The napari-bigfish plugin

Start napari and run Detect FISH spots (napari-bigfish) from the menu Plugins. Open the image containing the FISH-spots. If you also want to count spots per cell and per category nucleus/cytoplasm, open an image with the cell labels and one with the nuclei mask or labels.

The plugin comes with an example image that you can open via File>Open Sample>BigFISH smFISH Analysis (napari-bigfish). This is a synthetic image that contains the FISH-Spots in the background and in 4 “cells” each one with one “nucleus”.

When using your own images, make sure that the scale in the image (pixel size in x, y and z) is correctly set. The plugin requires the scale to be in nanometers (nm). If you use the naparj-j plugin to transfer images from FIJI/ImageJ to napari, you can set the scale in the properties dialog available via Image>Properties....

the properties of the image in FIJI/ImageJ

In napari you can check and modify the scale attribute of a layer from the integrated IPython console:

In [1]: viewer.layers.selection.active.scale
Out[1]: array([1000.    ,  108.3424,  108.3424])

Background Subtraction

The operation removes the background by subtracting a blurred version of the image from the original image. A new image layer with the result image will be created.

sigma xy: The standard deviation of the Gaussian kernel in the xy-plane.
sigma z: The standard deviation of the Gaussian kernel in the z-dimension.
See also:: bigfish.stack.remove_background_gaussian

Spot Detection

The operation uses a LoG-filter and a local maximum detection to detect spots. A new points-layer containing the detected spots will be added to the viewer.

threshold: The local threshold used for the spot detection. If find threshold is selected, this value will be ignored and the auto-detected threshold value will be used instead. The field will be updated with the detected threshold value.
spot radius xy: The radius of a spot in the xy-plane in nanometer.
spot radius z: The radius of a spot in the z-dimension in nanometer.
remove duplicates: Remove potential duplicate coordinates for the same spots. The option slows the execution.
find threshold: If selected the threshold is automatically detected, otherwise the value from the threshold-field is used.
See also:: bigfish.detection.detect_spots

Decompose Dense Regions

The operation breaks up clustered regions by building a reference spot and fitting it as many times as possible into the region. A new points-layer with the resulting spots will be added to the viewer.
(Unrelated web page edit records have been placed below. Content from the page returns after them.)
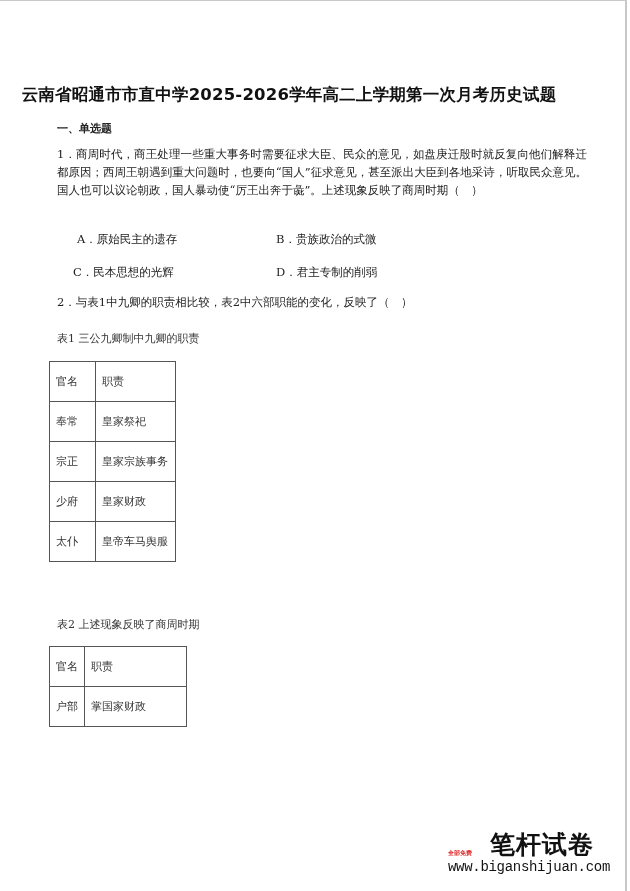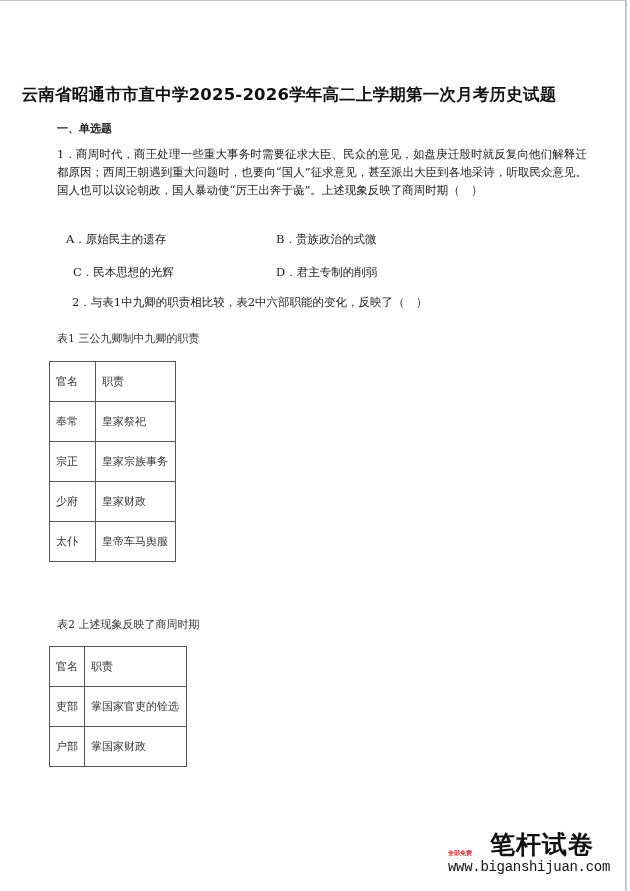--- a/index.html
+++ b/index.html
@@ -57,7 +57,7 @@
       font-size: 11.5px;
       color: #222;
     }
-    .opt-a { left: 66px; top: 232px; }
+    .opt-a { left: 77px; top: 232px; }
     .opt-b { left: 276px; top: 232px; }
     .opt-c { left: 73px; top: 265px; }
     .opt-d { left: 276px; top: 265px; }

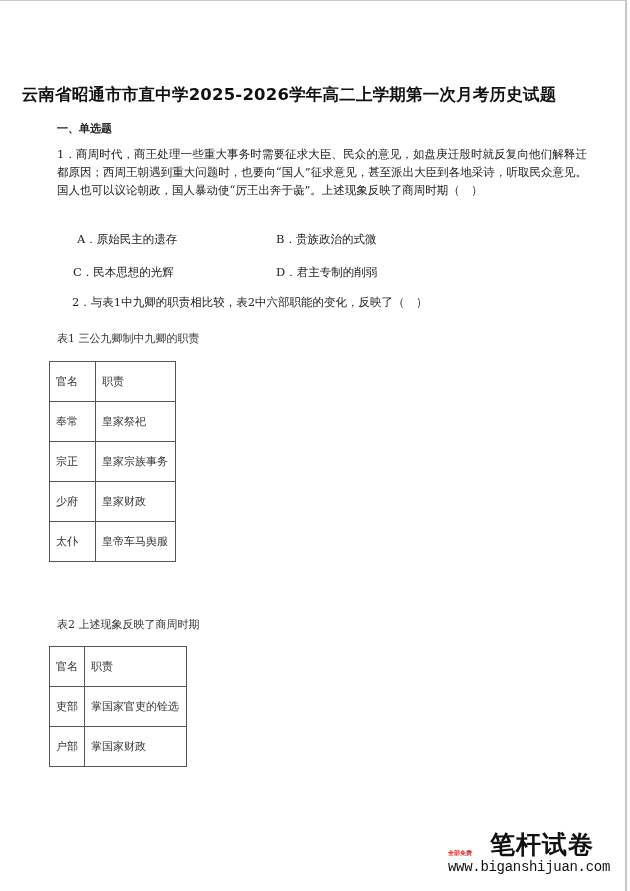--- a/index.html
+++ b/index.html
@@ -51,7 +51,7 @@
       text-align: justify;
     }
     .q1 { top: 145px; }
-    .q2 { top: 293px; margin-left: 15px; }
+    .q2 { top: 293px; }
     .option {
       position: absolute;
       font-size: 11.5px;

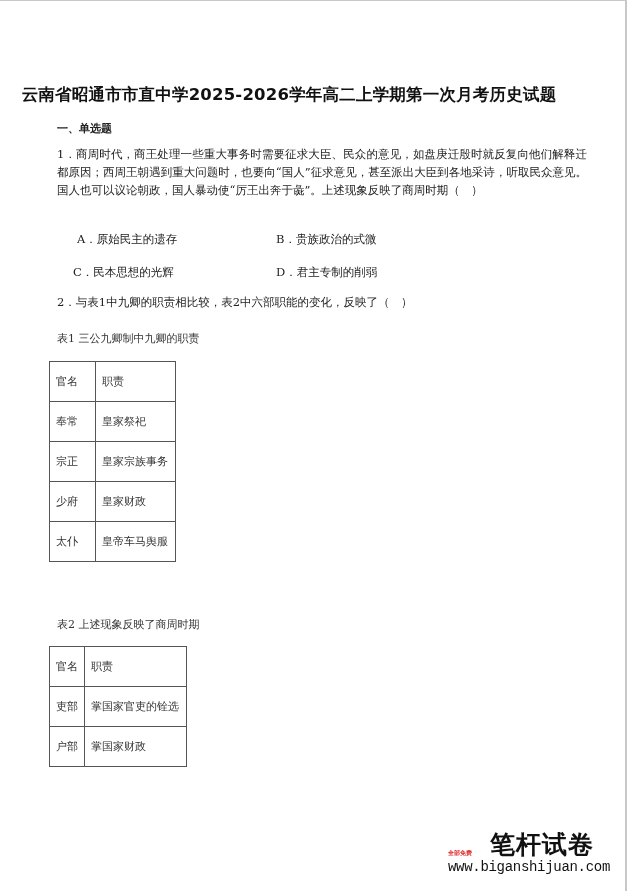--- a/index.html
+++ b/index.html
@@ -177,10 +177,6 @@
     <td class="c1">职责</td>
   </tr>
   <tr>
-    <td class="c0">吏部</td>
-    <td class="c1">掌国家官吏的铨选</td>
-  </tr>
-  <tr>
     <td class="c0">户部</td>
     <td class="c1">掌国家财政</td>
   </tr>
spots: The points layer of the spots from a previous detection to which the decomposition shall be applied.
spot radius xy: The radius of a spot in the xy-plane in nanometer.
spot radius z: The radius of a spot in the z-dimension in nanometer.
alpha: Intensity percentile used to compute the reference spot, between 0 and 1. The higher, the brighter are the spots simulated in the dense regions. Consequently, a high intensity score reduces the number of spots added. Default is 0.5, meaning the reference spot considered is the median spot.
beta: Multiplicative factor for the intensity threshold of a dense region. Default is 1.
gamma: Multiplicative factor used to set the gaussian kernel size, for a gaussian background removal. A large gamma increases the scale of the gaussian filter and smooth the estimated background. To decompose very large bright areas, a larger gamma should be set.
See also:: bigfish.detection.decompose_dense

Spot Counting

Counts the spots in the image. If a label image for cells is given the spots are counted per cell. If in addition a label image or a binary mask of the nuclei is given the spots within the cytoplasm and the nuclei are counted separately per cell. A table containing the results will be opened in the viewer. The results from the table can be exported to a spreadsheet program using copy and paste.

spots: The previously detected spots in the form of a points-layer.
cytoplasm labels: A labels layer with labels of the cells. The background should have the label 0.
nuclei labels of mask: A labels layer in which the background has the label 0 and voxels belonging to a nucleus have a value bigger than 0.

To select the whole table click into the upper-left corner of the table. To copy the selected data use either ctrl+c or the contex-menu of the table.